WHAT THIS TASK INVOLVES →
Every record that follows should be written out word for word; the pictures stay out.

***** RAW DATA *****

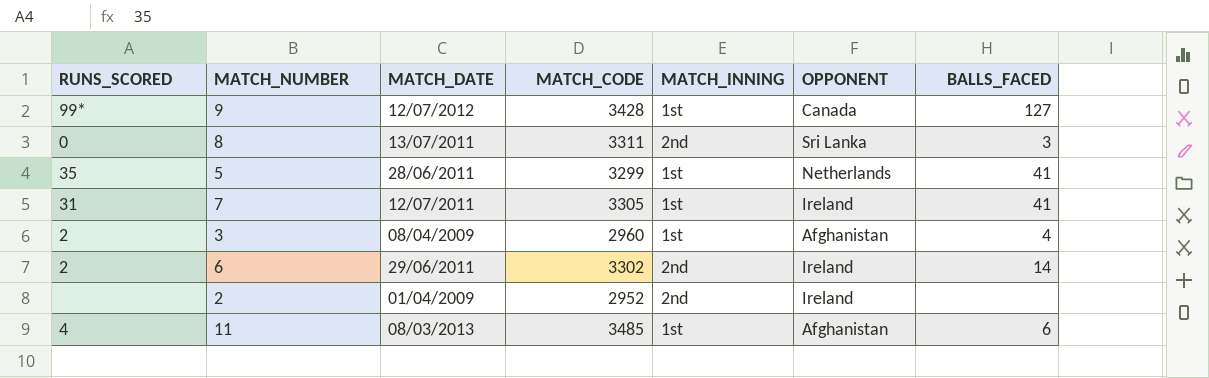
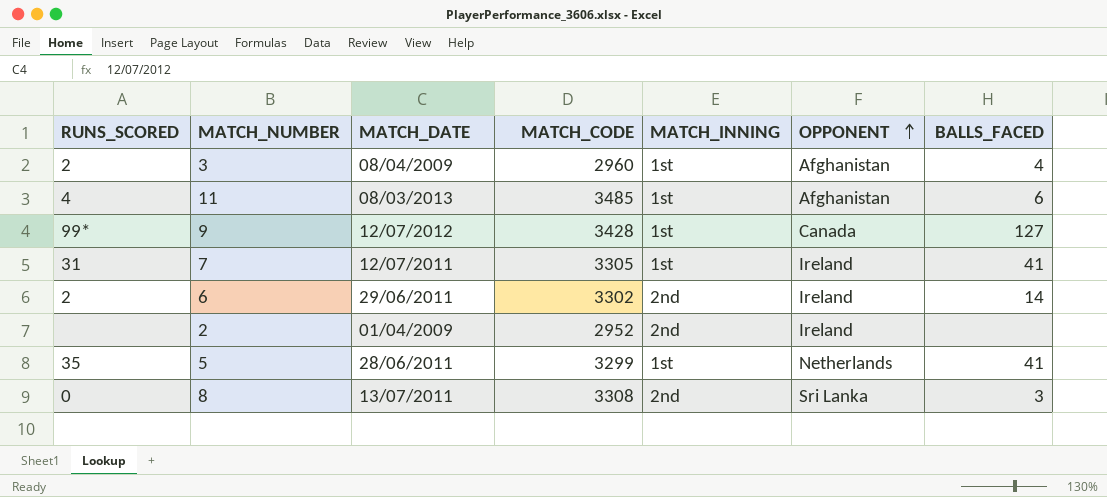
row order: none -> OPPONENT ascending
8 | MATCH_CODE: 3311 -> 3308

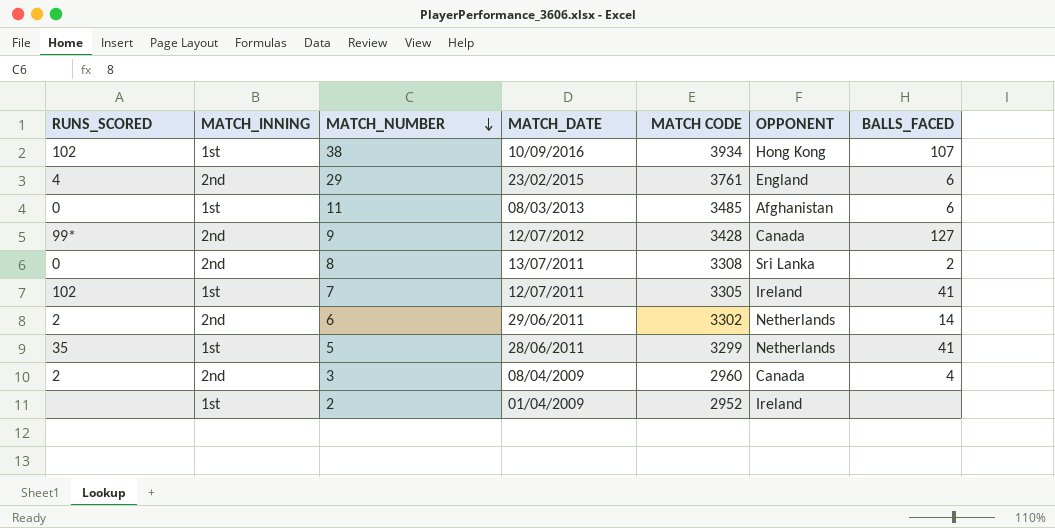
row order: OPPONENT ascending -> MATCH_NUMBER descending
column MATCH_INNING | position: 5 -> 2
column name: MATCH_CODE -> MATCH CODE
row 38: none -> 102 | 1st | 10/09/2016 | 3934 | Hong Kong | 107
row 29: none -> 4 | 2nd | 23/02/2015 | 3761 | England | 6
11 | RUNS_SCORED: 4 -> 0
9 | MATCH_INNING: 1st -> 2nd
8 | BALLS_FACED: 3 -> 2
7 | RUNS_SCORED: 31 -> 102
6 | OPPONENT: Ireland -> Netherlands
3 | MATCH_INNING: 1st -> 2nd
3 | OPPONENT: Afghanistan -> Canada
2 | MATCH_INNING: 2nd -> 1st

*****

FINAL ANSWER →
row order: none -> OPPONENT ascending
8 | MATCH_CODE: 3311 -> 3308

row order: OPPONENT ascending -> MATCH_NUMBER descending
column MATCH_INNING | position: 5 -> 2
column name: MATCH_CODE -> MATCH CODE
row 38: none -> 102 | 1st | 10/09/2016 | 3934 | Hong Kong | 107
row 29: none -> 4 | 2nd | 23/02/2015 | 3761 | England | 6
11 | RUNS_SCORED: 4 -> 0
9 | MATCH_INNING: 1st -> 2nd
8 | BALLS_FACED: 3 -> 2
7 | RUNS_SCORED: 31 -> 102
6 | OPPONENT: Ireland -> Netherlands
3 | MATCH_INNING: 1st -> 2nd
3 | OPPONENT: Afghanistan -> Canada
2 | MATCH_INNING: 2nd -> 1st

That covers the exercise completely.